Russian government will support drug compounding

Russian government will give its backing to a drug compounding. Senators and experts discussed this matter in the press centre of “Parliamentary Gazette” – the official gazette established by Russia’s Federation Council.

Compounding or extemporaneous preparation is a practice in which a licensed pharmacist, a licensed physician, or, in the case of an outsourcing facility, a person under the supervision of a licensed pharmacist, combines, mixes, or alters ingredients of a drug to create a medication tailored to the needs of an individual patient.

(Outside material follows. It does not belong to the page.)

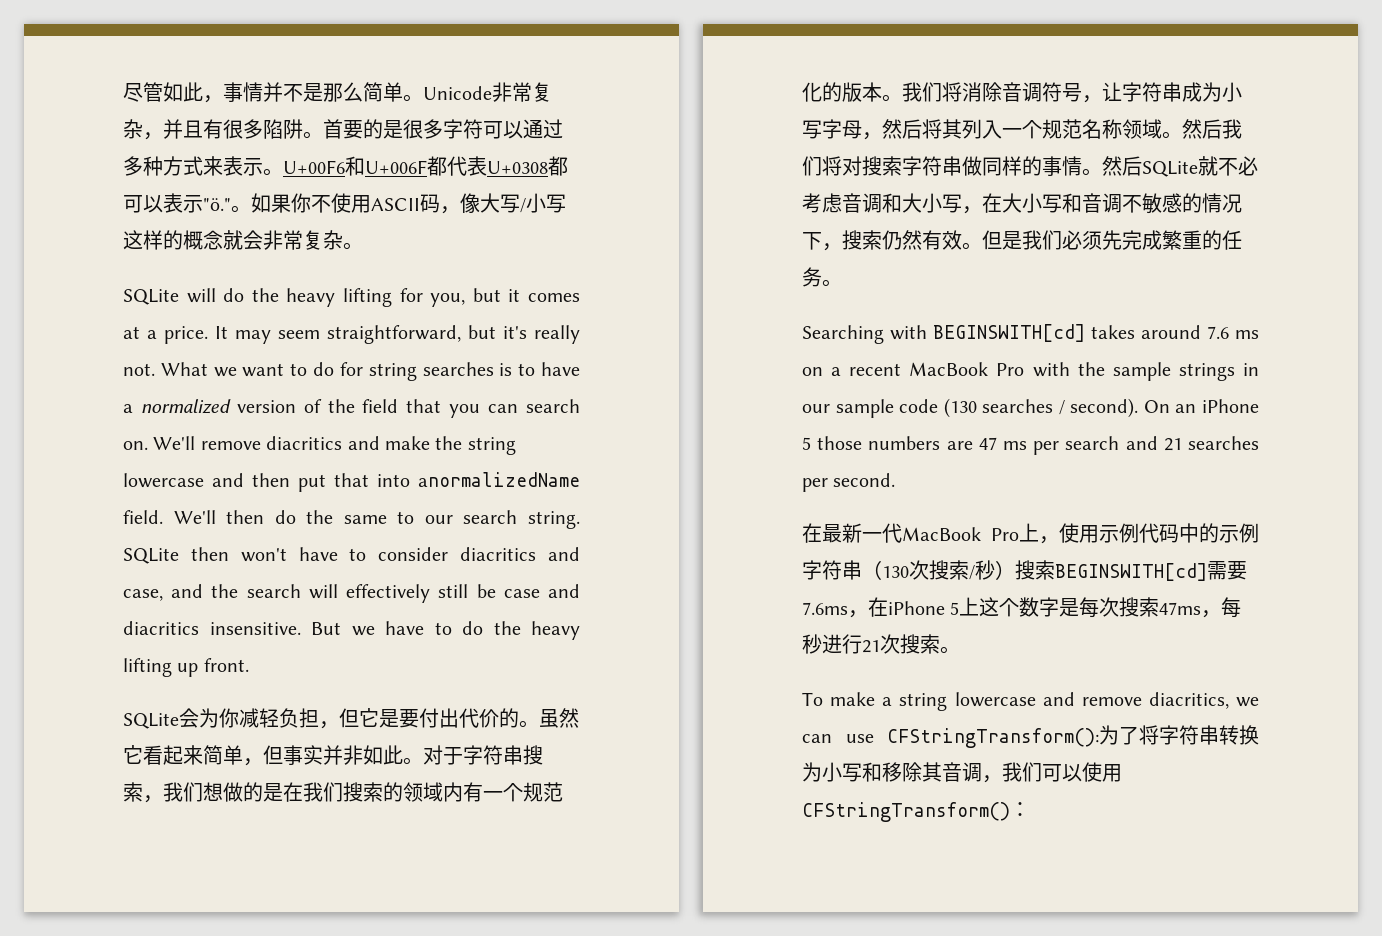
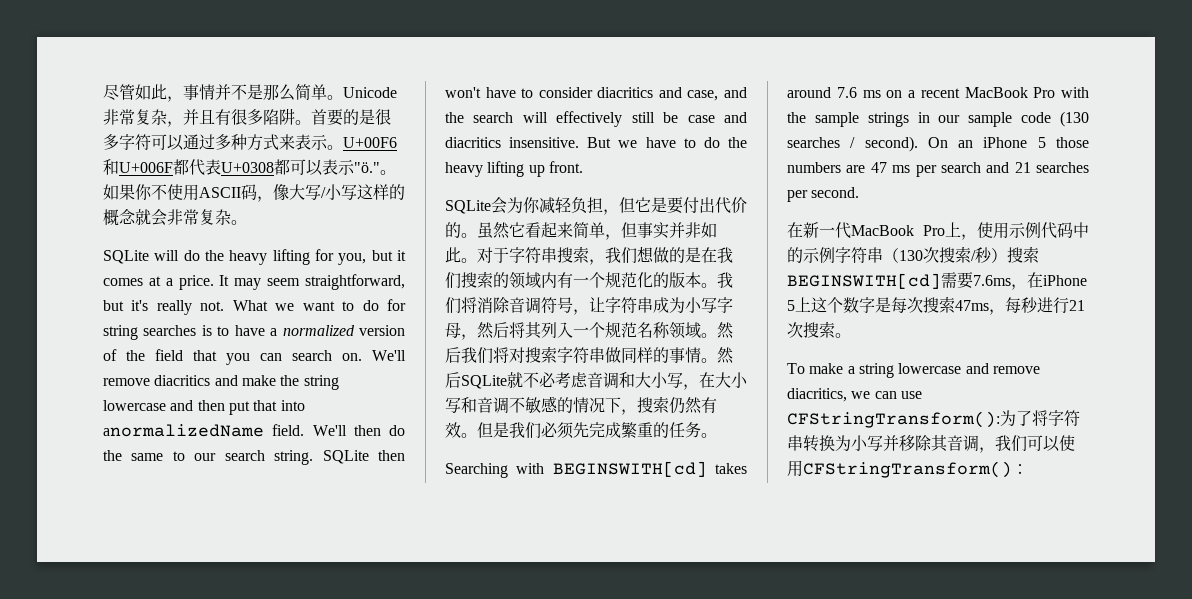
[822,524,842,543] 最 -> (803, 230) none
[862,762,882,782] 和 -> [883,435,899,451] 并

“As many as 25 amendments have been already introduced to the Federal Law “On Circulation of Medicines” and the experts expect more,” said Maria Shkolnikova, the Director of Science at Yu. E. Veltishchev Research Clinical Institute of Pediatrics. “Above all, we need to address three issues. First, Russia allows to use the medicinal products that have not been registered in this country but, nevertheless, proved their efficacy in the countries of manufacture. Due to the lengthy logistics chains, we can ensure their supplies in a long-term but are unable to provide the required drugs on a short notice. We need to simplify this process, for example, through centralized procurement,” said the expert.

Secondly, the treatment of children involves the use of drugs that have been registered in Russia but did not yet pass the clinical trials in the pediatric sector. To prescribe such treatment, a doctor needs to convene the medical commission. Finally, today many effective medicines have no forms for children (for example, digoxin). “As a result, the doctors and parents are compelled to break these tablets into several parts in order to reduce the dose for children,” said Nikolai Volodin, the President of the Russian Association of Perinatal Medicine. “However, the effects of such treatment are not yet fully studied. Many problems could be resolved by creating the medicines in liquid form, as they are easier to measure out in doses.”

“Extemporaneous preparation will be supported by the government in one form or another,” said Tatiana Kusayko, a member of the Council of the Federation Committee on Social Policy.